Desgastantes, conflituosas, pouco efetivas, mas que tiveram importância naquele momento. O projeto chegou calejado ao parlamento e foi aprovado mais ou menos como queria o governo. A principal modificação era a chamada separação das massas: funcionários que ingressassem a partir de 2008 teriam suas aposentadorias bancadas por um fundo novo, apartado do déficit financeiro gerado pelos benefícios pagos a quem estava no sistema antigo.
Em 2015, no governo de Raimundo Colombo (Psd), a mudança foi maior – e, na prática, precisou desfazer a de 2008. Antecipando-se ao movimento de reformas de previdência, quando o tema ainda não estava na moda, o pessedista foi até praticamente o limite do que a legislação nacional permitia. A alíquota paga pelos servidores passou de 11% para 14% e as condições de aposentadoria foram igualadas – para funcionários que ingressassem após 2015 – aos da iniciativa privada. Ou seja, o teto da aposentaria foi igualado ao do INSS na faixa dos R$ 5,5 mil e quem quisesse receber mais teria que contribuir com um fundo complementar em que o Estado também daria contrapartida. Um novo fundo que para sair do papel levou à extinção daquele criado em 2008.

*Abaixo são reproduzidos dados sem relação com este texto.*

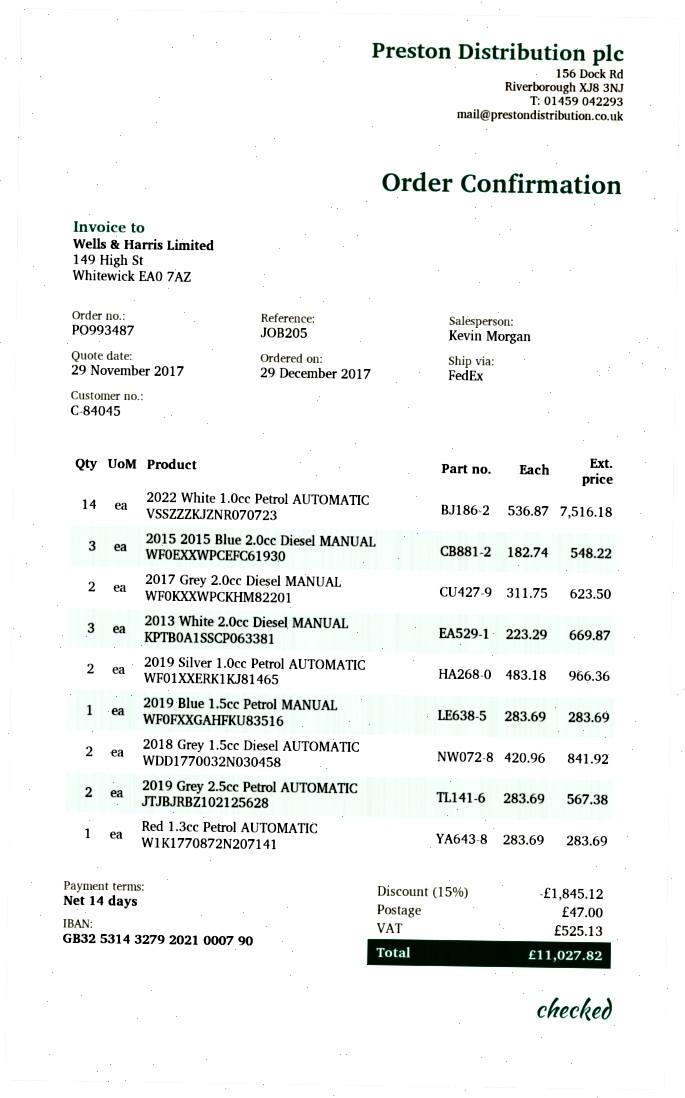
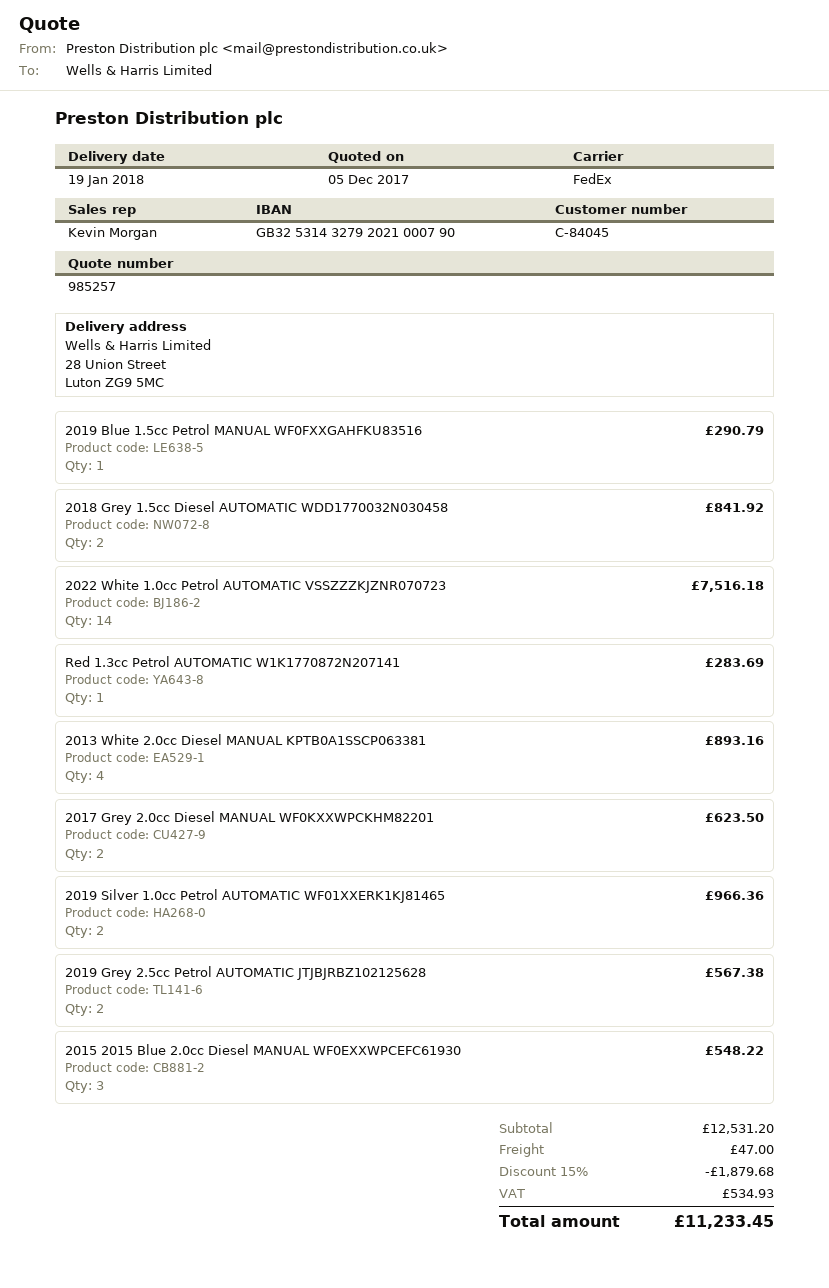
quote date: 2017-11-29 -> 2017-12-05
2013 White 2.0cc Diesel MANUAL KPTB0A1SSCP063381: 3 for 669.87 -> 4 for 893.16
2019 Blue 1.5cc Petrol MANUAL WF0FXXGAHFKU83516: 1 for 283.69 -> 1 for 290.79
discount: 15% = 1845.12 -> 15% = 1879.68
tax: 525.13 -> 534.93
total: 11027.82 -> 11233.45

Essa segunda reforma também foi capitaneada por Gavazzoni, secretário da Fazenda e tido como primeiro-ministro do governo Colombo. A estratégia, no entanto, foi completamente diferente. Em vez de 36 desgastantes audiências abertas ao discurso sindical, quase um ano de conversas com poderes, entidades e até setores da imprensa para construir unidade no discurso sobre a necessidade da ampla reforma. A fase de enfrentar o sindicalismo ficou para a etapa legislativa – com direito a tropa de choque da Polícia Militar isolando o plenário no dia da aprovação, na última sessão do ano.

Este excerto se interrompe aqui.